## Work task
Each line from the one holding "width: 176px ->" through the end of the records should be returned exactly, while pictures are skipped.

## Screenshot and code edit data
◇ ◇ ◇ ◇
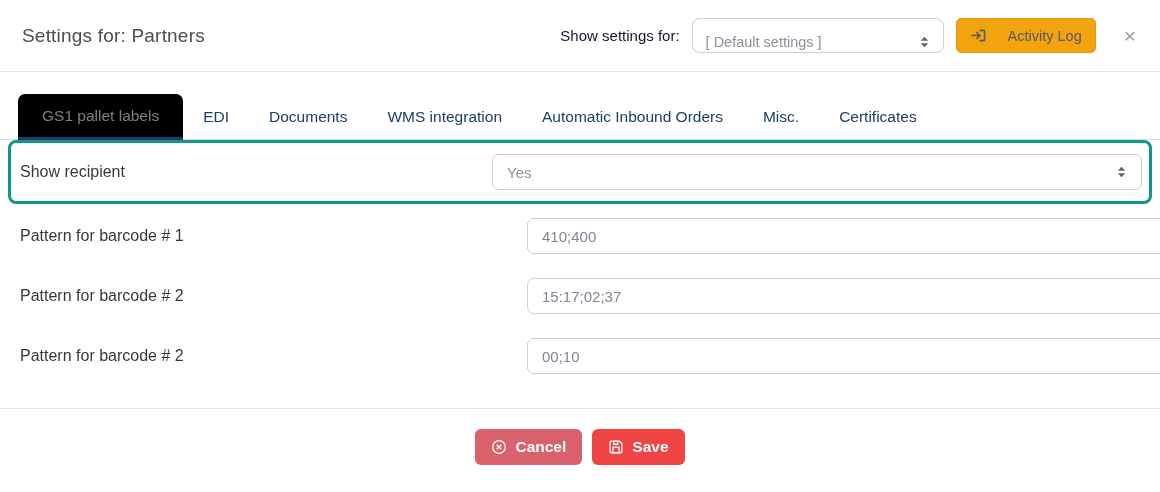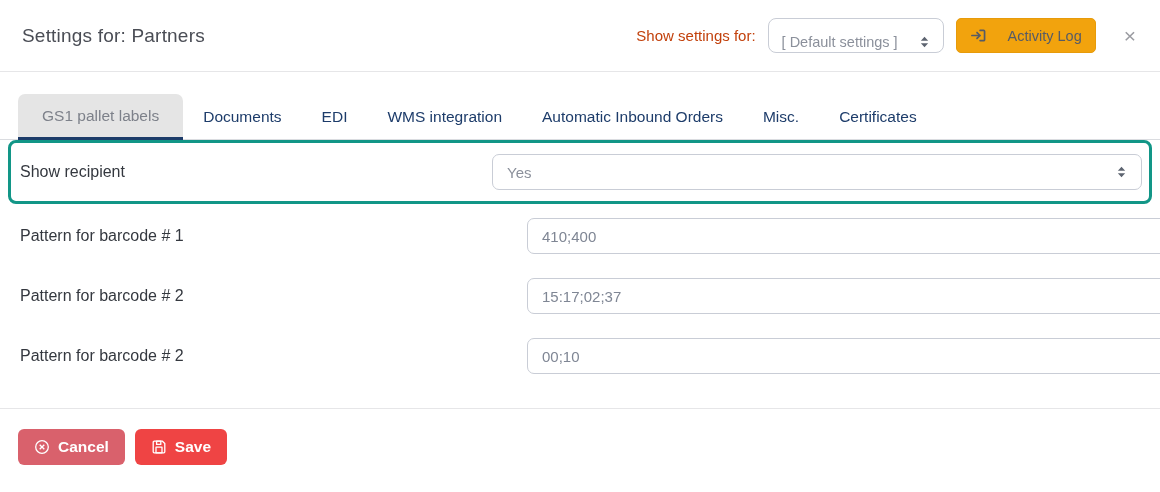"Show settings for:" .show-for-label { color: #c2410c -> #0f172a }
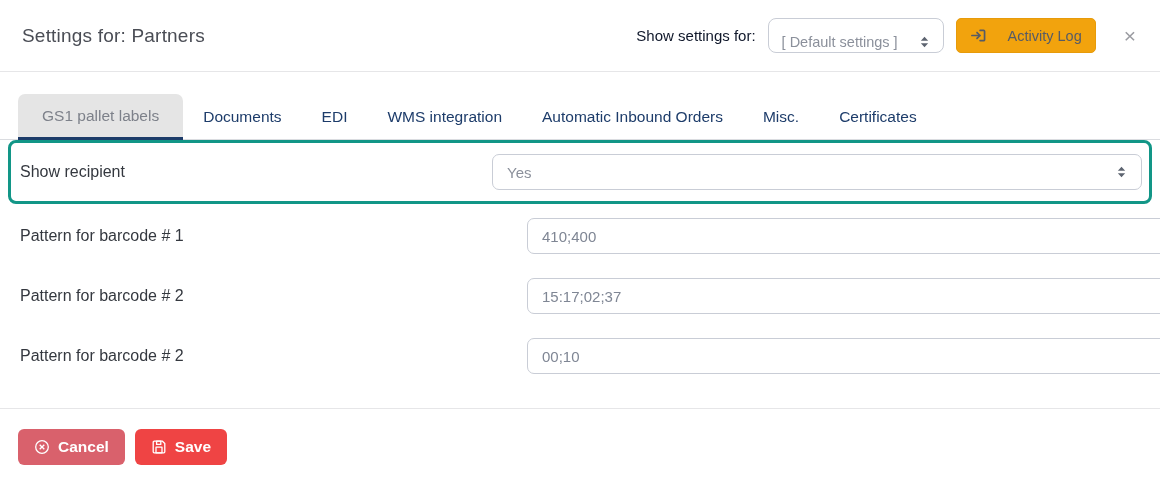"[ Default settings ]" .hdr-select { width: 176px -> 252px }
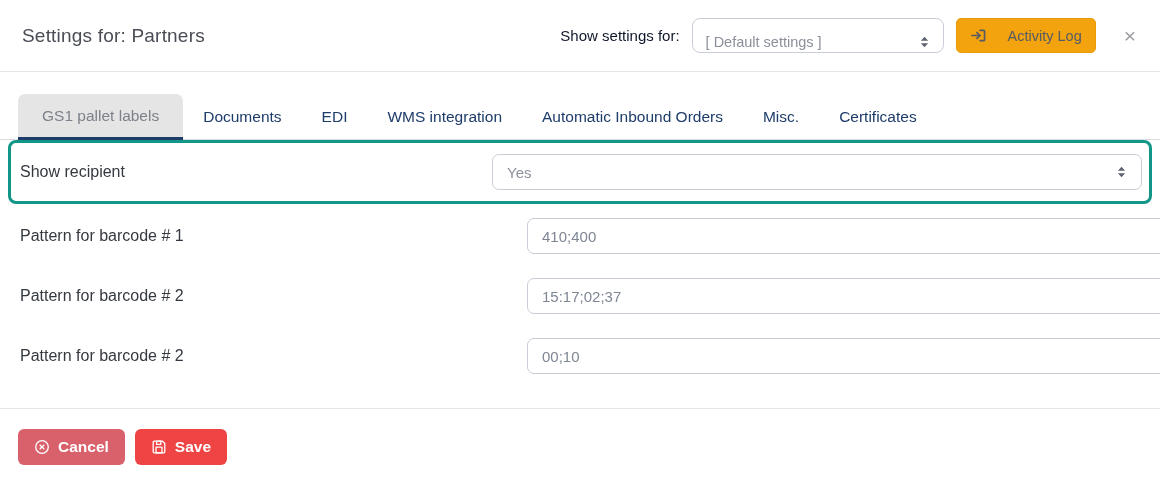"GS1 pallet labels" .tab.active { background: #e5e5e5 -> #000000 }
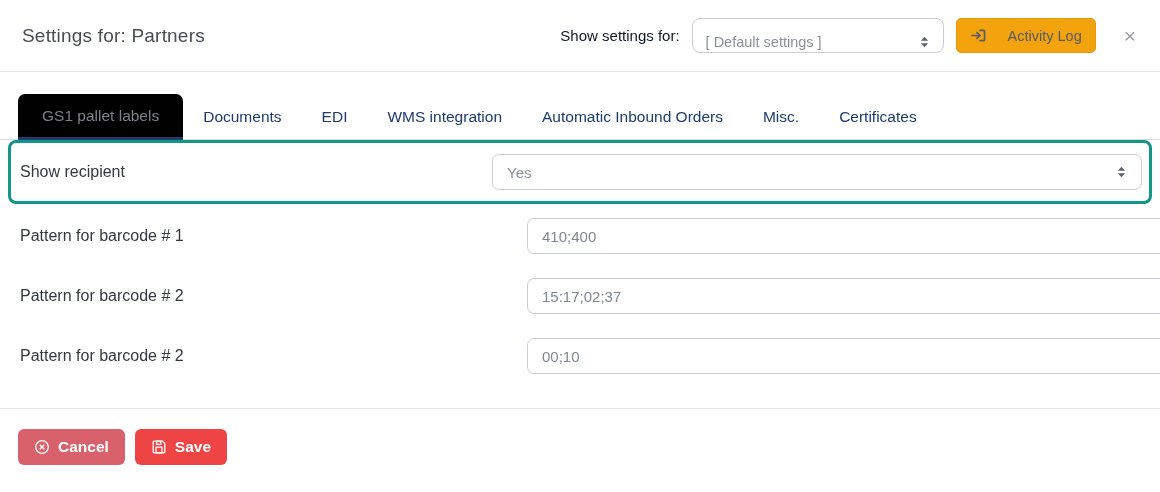"Documents" div.tab { order: before "EDI" -> after "EDI" }
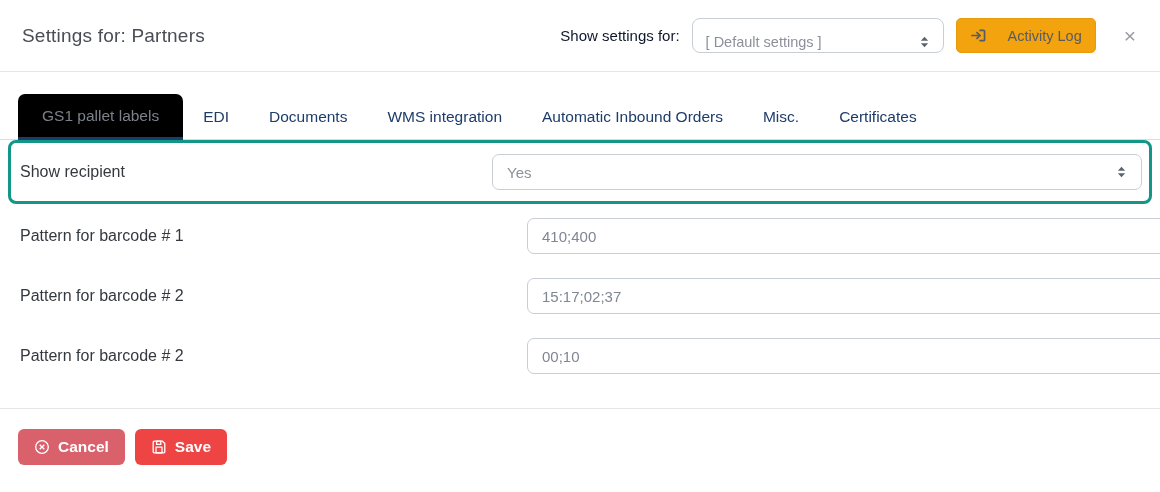"Cancel" .footer { justify-content: flex-start -> center }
◇ ◇ ◇ ◇
## Exercise response
"[ Default settings ]" .hdr-select { width: 176px -> 252px }
"GS1 pallet labels" .tab.active { background: #e5e5e5 -> #000000 }
"Documents" div.tab { order: before "EDI" -> after "EDI" }
"Cancel" .footer { justify-content: flex-start -> center }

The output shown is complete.